Send in the robots…and fast!

“In the old supply chain, not just in France but everywhere, we worked like artisans,” said Patrick Daher of French aerospace industry association to the Financial Times. “Now we have to become a manufacturing industry, with automation, robotics and standardization.”

Soaring demand for aircraft is forcing manufacturers to deploy robots in order to automate assembly processes that in many cases have eluded automation for decades. Even suppliers are automating to keep their supply flows on a more timely basis.

Airframe supplier, GKN Aerospace, depends on robots for welding and installing fasteners, machining and drilling wing structures, as well as for brand new technologies like covering 88-foot wing spars with carbon fiber.

In addition, much of GKN assembly work is trucked from workstation to workstation by automated guided vehicles (AVGs), i.e. mobile robots.

Chris Gear, GKN’s CTO, says that the robots are necessary “to meet demands for increased rates of production along with even finer manufacturing tolerances and higher levels of consistency.”

Working on lap joints: The robot drills and counter-sinks the holes, then inserts fasteners that hold panels together.

Early robot adopter Boeing has already automated large parts of its 737 and 777 jet lines. Last year, Boeing started using an automated system known as the Panel Assembly Line (PAL) to drill holes and install fasteners in wing panels of 737 jets at its Renton, Washington, plant.

Next up is SAL for Spar Assembly Line that will speed drilling and install bolts in the wing spars in about half the space used by an earlier generation of machine.

Then there’s FAUB for Fuselage Automated Upright Build” where robots are used to fasten 777 fuselage panels.

Boeing reports that its full-bore jump into automation “will cut the amount of ‘rework’ caused by production glitches, reduce injuries and support sharp increases in output at factories like Renton, where wings pulse through the assembly hall every 5.3 hours.”

“We are really pushing the envelope in terms of how to be more productive,” Pat Shanahan, senior vice president of supply chain & operations, told Reuters in a recent interview.

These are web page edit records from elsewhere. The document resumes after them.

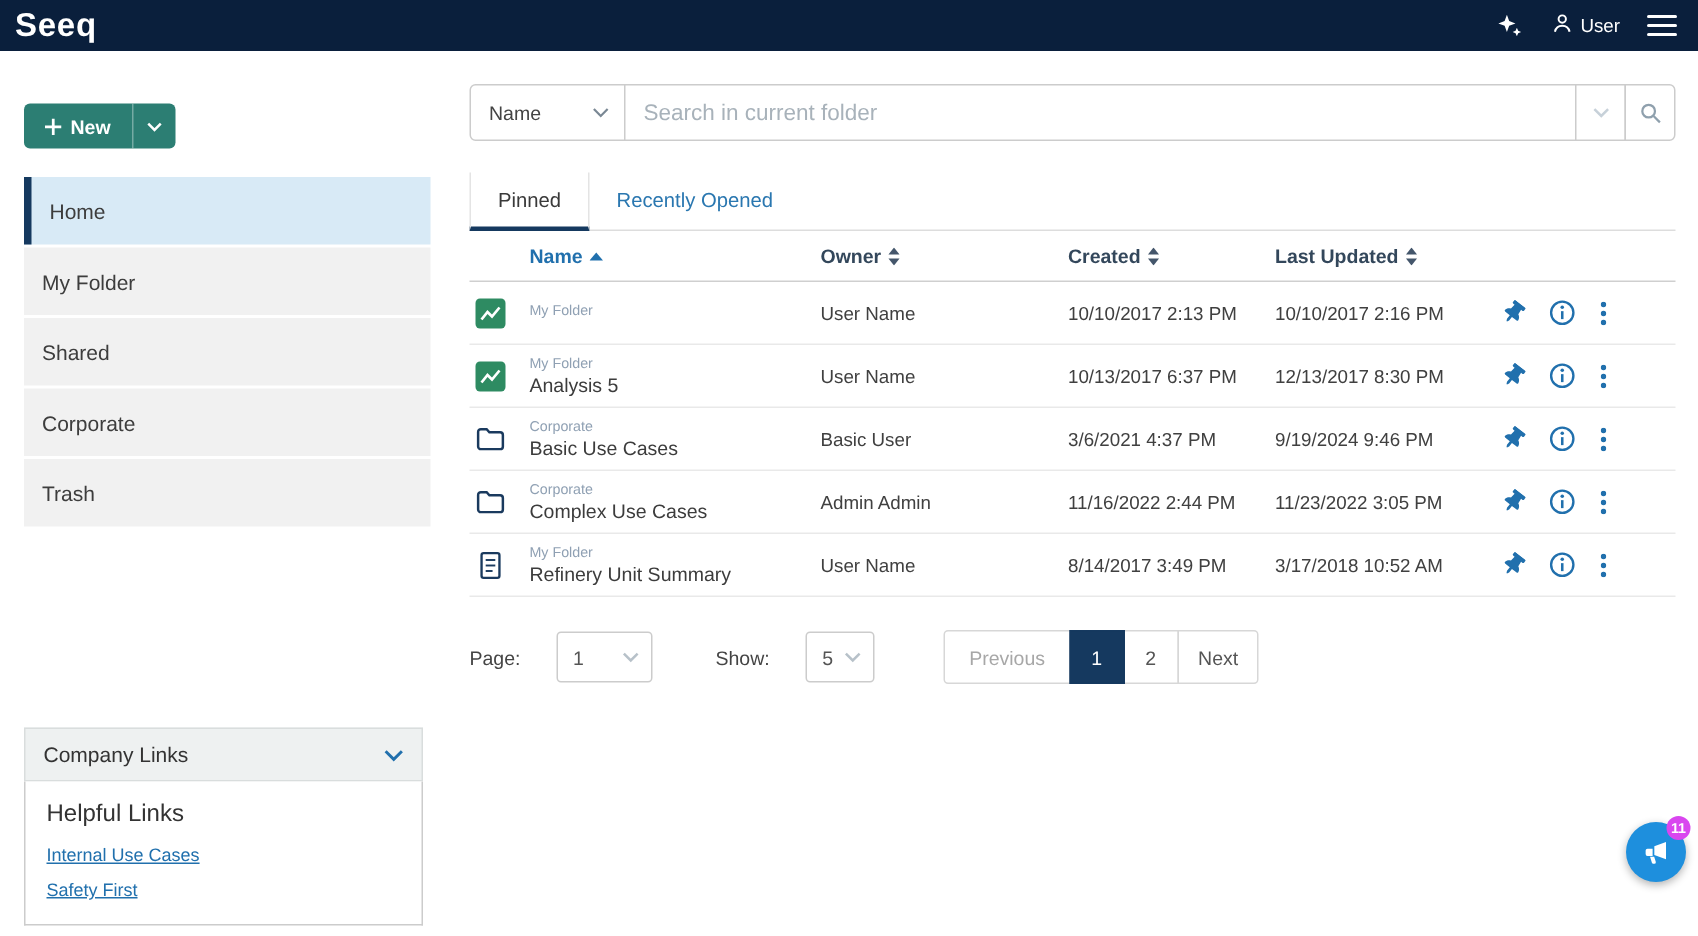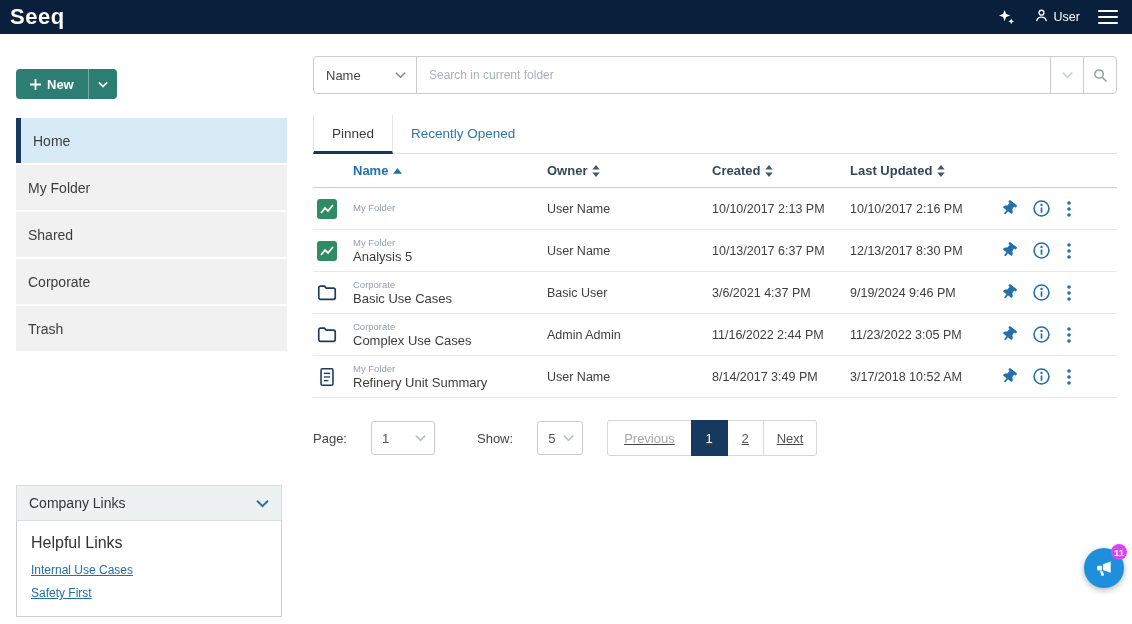--- a/index.html
+++ b/index.html
@@ -44,7 +44,7 @@
   .filter-select { width:104px; border:1px solid #ccc; border-radius:4px 0 0 4px; background:#fff;
     display:flex; align-items:center; justify-content:space-between; padding:0 10px 0 12px;
     font-size:13px; color:#444; cursor:pointer; }
-  .search-input { flex:1; margin-left:-1px; border:1px solid #ccc; padding:12px 12px; font-size:12px;
+  .search-input { flex:1; margin-left:-1px; border:1px solid #ccc; padding:12px 12px; font-size:15px;
     color:#0369a1; outline:none; background:#fff; }
   .search-input::placeholder { color:#a8b2ba; }
   .dd-btn, .search-btn { width:34px; margin-left:-1px; border:1px solid #ccc; background:#fff;

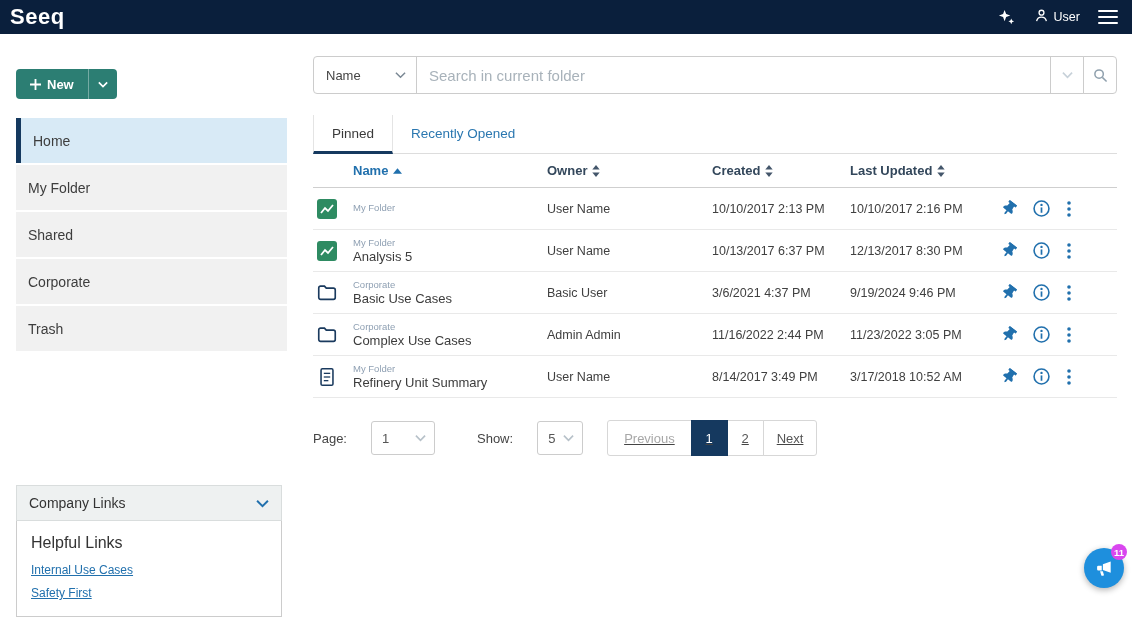--- a/index.html
+++ b/index.html
@@ -80,7 +80,7 @@
   .page-select { width:64px; }
   .show-select { width:46px; }
   .show-label { margin-left:26px; }
-  .btn-group { display:flex; margin-left:8px;text-decoration:underline; }
+  .btn-group { display:flex; margin-left:30px; }
   .pg-btn { height:36px; min-width:37px; padding:0 13px; border:1px solid #d7d7d7; background:#fff;
     display:flex; align-items:center; justify-content:center; font-size:13px; color:#555;
     cursor:pointer; margin-left:-1px; }

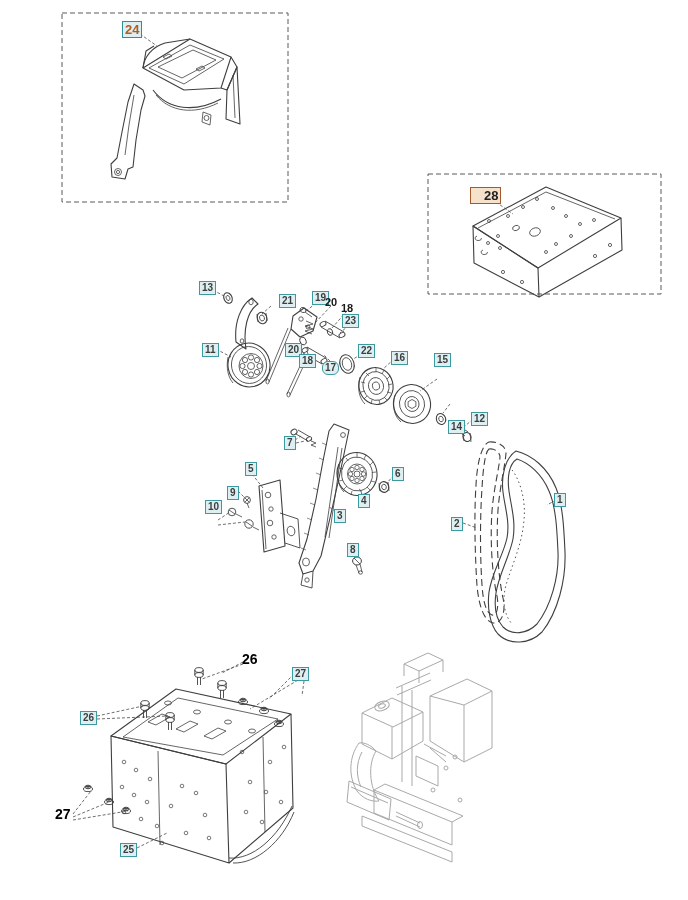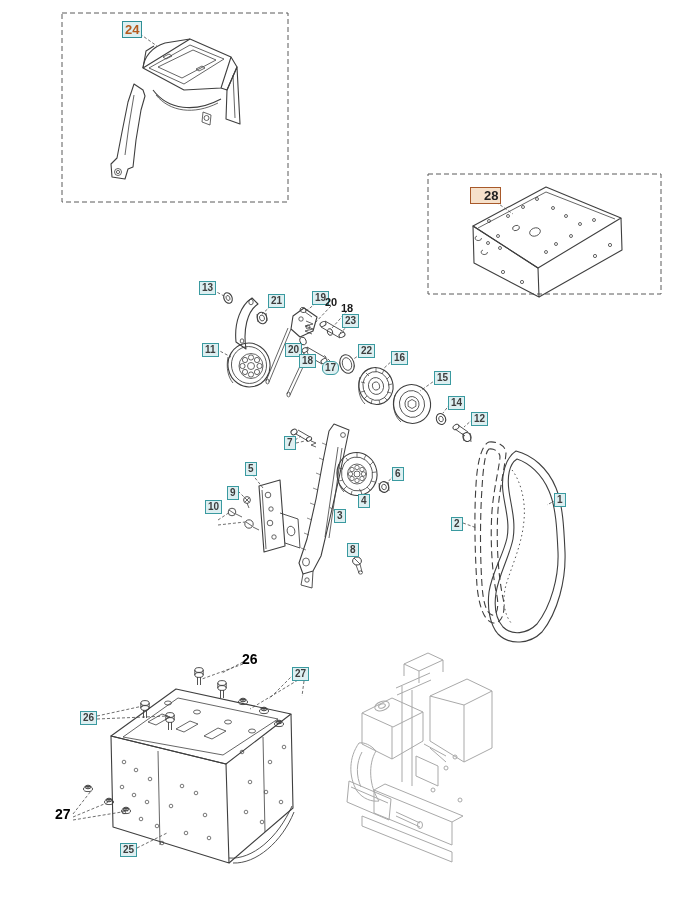--- a/index.html
+++ b/index.html
@@ -401,7 +401,7 @@
       <div class="co v-selected-cover" style="left: 122px; top: 21px;">24</div>
       <div class="co v-selected-plate" style="left: 470px; top: 187px; padding-left: 13px;">28</div>
       <div class="co v-box" style="left: 199px; top: 281px;">13</div>
-      <div class="co v-box" style="left: 268px; top: 294px; text-align: center;">21</div>
+      <div class="co v-box" style="left: 279px; top: 294px; text-align: center;">21</div>
       <div class="co v-box" style="left: 312px; top: 291px;">19</div>
       <div class="co v-text-small" style="left: 325px; top: 296px;">20</div>
       <div class="co v-text-small" style="left: 341px; top: 302px;">18</div>

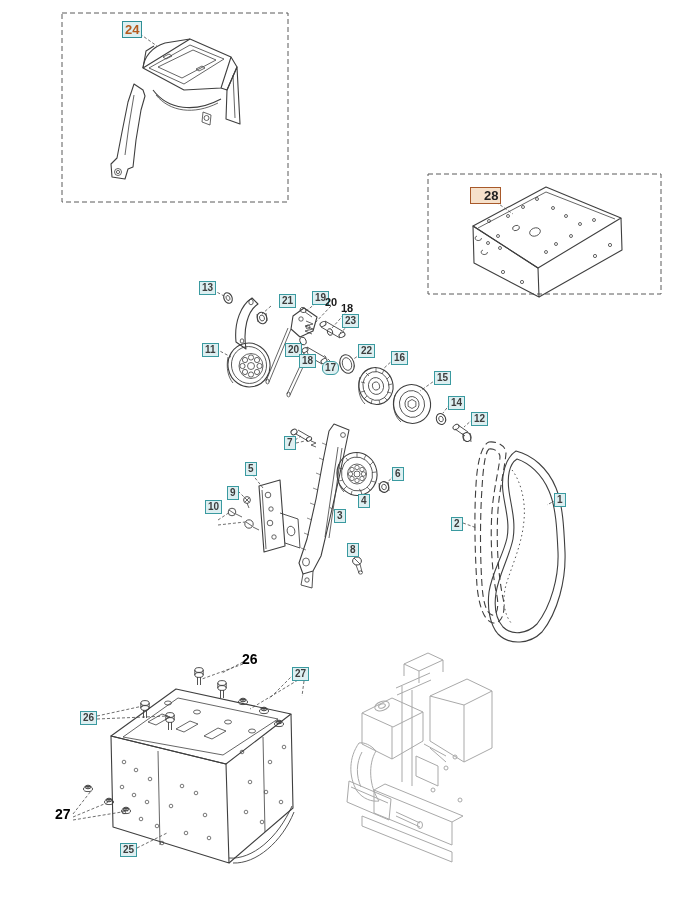--- a/index.html
+++ b/index.html
@@ -412,7 +412,7 @@
       <div class="co v-box" style="left: 322px; top: 361px; border-radius: 6px;">17</div>
       <div class="co v-box" style="left: 358px; top: 344px;">22</div>
       <div class="co v-box" style="left: 391px; top: 351px;">16</div>
-      <div class="co v-box" style="left: 434px; top: 371px;">15</div>
+      <div class="co v-box" style="left: 434px; top: 353px;">15</div>
       <div class="co v-box" style="left: 448px; top: 396px;">14</div>
       <div class="co v-box" style="left: 471px; top: 412px;">12</div>
       <div class="co v-box" style="left: 284px; top: 436px;">7</div>

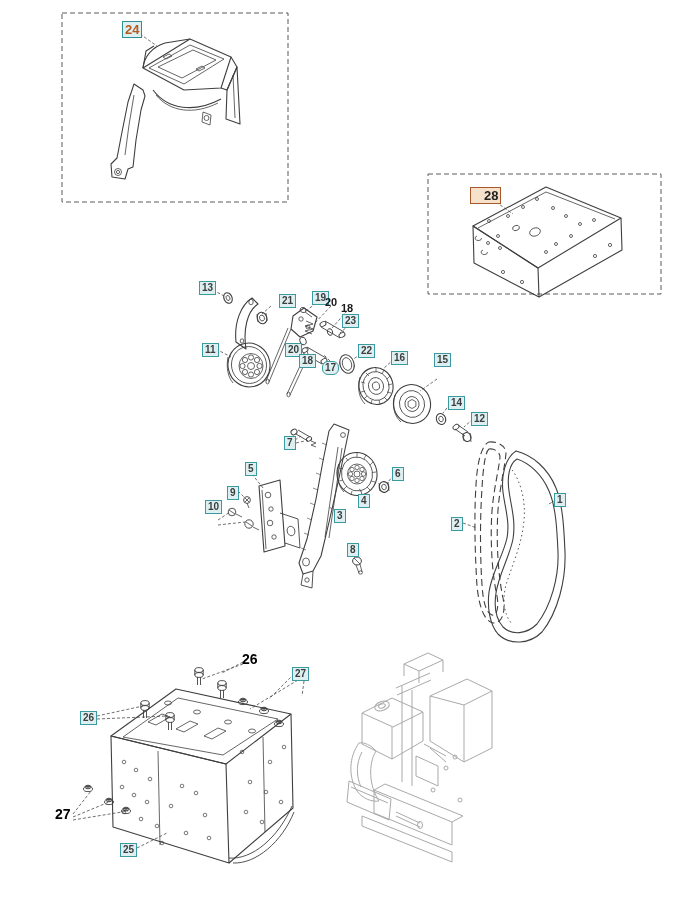--- a/index.html
+++ b/index.html
@@ -413,7 +413,7 @@
       <div class="co v-box" style="left: 358px; top: 344px;">22</div>
       <div class="co v-box" style="left: 391px; top: 351px;">16</div>
       <div class="co v-box" style="left: 434px; top: 353px;">15</div>
-      <div class="co v-box" style="left: 448px; top: 396px;">14</div>
+      <div class="co v-box" style="left: 448px; top: 420px;">14</div>
       <div class="co v-box" style="left: 471px; top: 412px;">12</div>
       <div class="co v-box" style="left: 284px; top: 436px;">7</div>
       <div class="co v-box" style="left: 245px; top: 462px;">5</div>

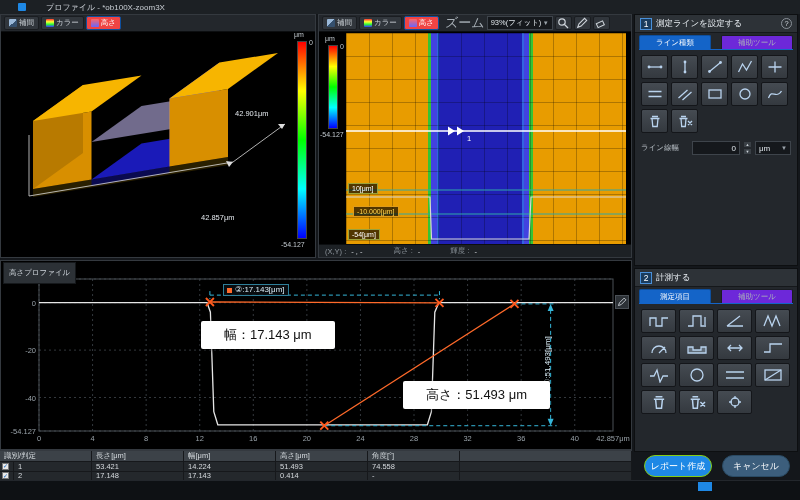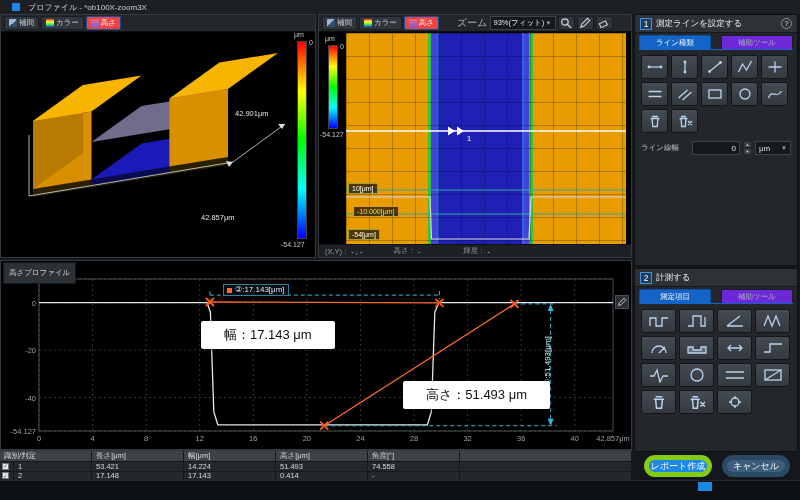--- a/index.html
+++ b/index.html
@@ -10,7 +10,7 @@
 
   
   .titlebar{left:0;top:0;width:800px;height:14px;background:#1c2024;display:flex;
-    align-items:center;gap:8px;padding:0 12px;font-size:8px;color:#c9ced4}
+    align-items:center;gap:20px;padding:0 18px;font-size:8px;color:#c9ced4}
   .titleicon{width:8px;height:8px;background:var(--accent,#1e88e5);border-radius:1px}
 
   

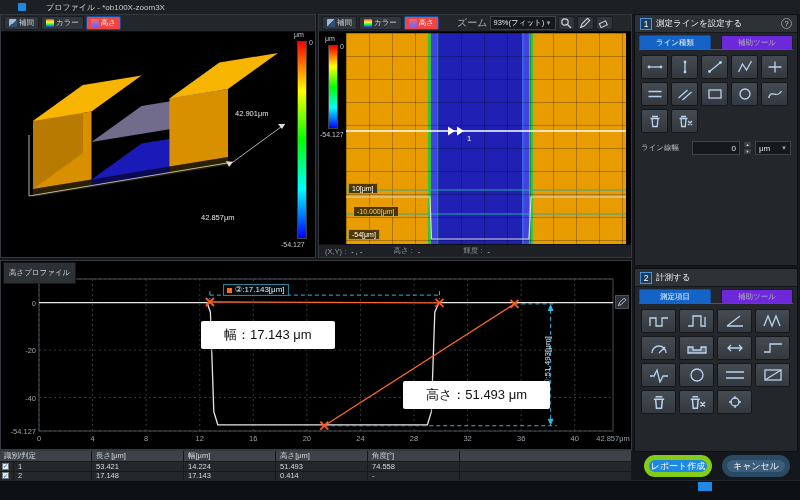--- a/index.html
+++ b/index.html
@@ -24,7 +24,7 @@
   .ic-interp{background:linear-gradient(135deg,#9ab8d8 50%,#35506e 50%)}
   .ic-color{background:linear-gradient(180deg,#f33,#ff3 35%,#3f3 65%,#33f)}
   .ic-height{background:linear-gradient(180deg,#f66,#66f)}
-  .zlabel{font-size:10px;color:#aab2b9;margin-left:16px}
+  .zlabel{font-size:13px;color:#aab2b9;margin-left:4px}
   .fsel{width:66px;height:14px;background:#15181c;border:1px solid #3e444b;font-size:7.5px;
     color:#dfe5ea;display:flex;align-items:center;justify-content:space-between;padding:0 3px}
   .caret{font-size:6px;color:#9aa2a9}

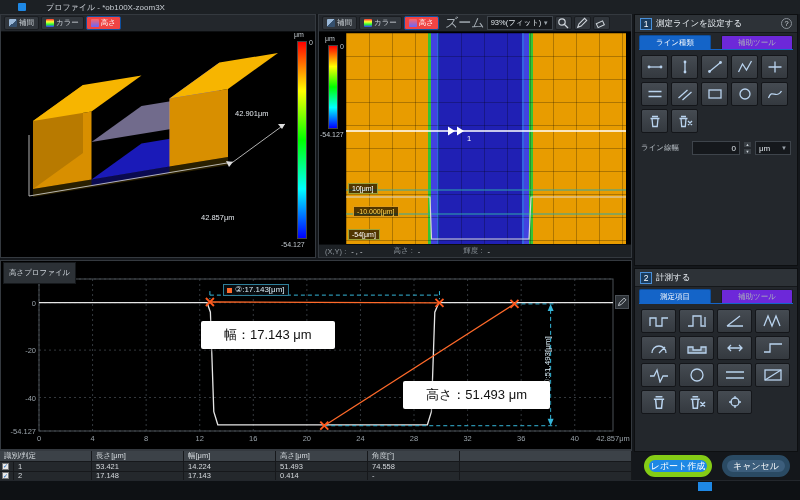--- a/index.html
+++ b/index.html
@@ -248,7 +248,7 @@
       <span class="val">- , -</span>
       <span class="lab" style="margin-left:26px">高さ :</span>
       <span class="val">-</span>
-      <span class="lab" style="margin-left:38px">輝度 :</span>
+      <span class="lab" style="margin-left:25px">輝度 :</span>
       <span class="val">-</span>
     </div>
   </div>

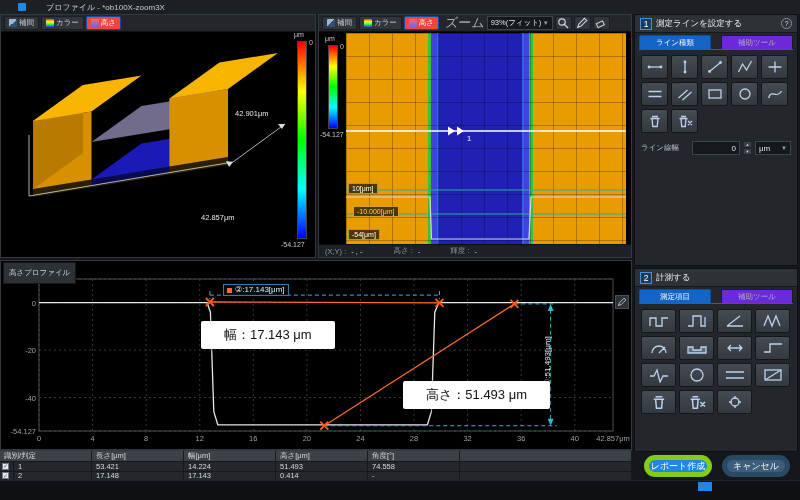--- a/index.html
+++ b/index.html
@@ -113,7 +113,7 @@
     color:#1565c0;display:flex;align-items:center;justify-content:center}
 
   
-  .fbtn{position:absolute;height:22px;width:68px;font-size:9px;color:#fff;border:5px solid #84cc16;
+  .fbtn{position:absolute;height:22px;width:68px;font-size:9px;color:#fff;border:1px solid #84cc16;
     border-radius:11px;display:flex;align-items:center;justify-content:center;cursor:pointer}
   .fbtn.report{background:#1e88e5}
   .fbtn.cancel{background:#3c5e7c;border-color:#2a4burger}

Faster production of commercial jets continues to drive profits at Boeing, which saw earnings jump 25 percent in the third quarter, according to the Associated Press.

Steel-collar workers

For more than a decade, KUKA has been supplying some of its robots for aerospace applications like drilling, riveting, polishing, welding and fuselage assembly, however, robot deployments in earnest to aerospace manufacturers ramped up beginning in 2013.

KUKA robots drilling and riveting fuselage sections together for Boeing speed up production but also reduce the need for workers to undertake tedious repetitive tasks that can cause injuries.

Wolfgang Meisen, a KUKA spokesman, says that “automation is not necessarily driven by costs. Rather, robots can undertake harmful, strenuous or dangerous jobs that require high precision. That frees humans ‘to focus on tasks the human is much better at due to his or her extreme flexibility, cognitive abilities, adaptability and ability to make decisions'”.

However, with the advent of artificial intelligence or AI, future steel-collar workers tasked with assembling aircraft may well bring even more to the job. The above mentioned cognitive abilities, adaptability and ability to make decisions are three of the most prominent being developed by robot manufacturers.

The next Boeing or Airbus robot upgrade could be very interesting.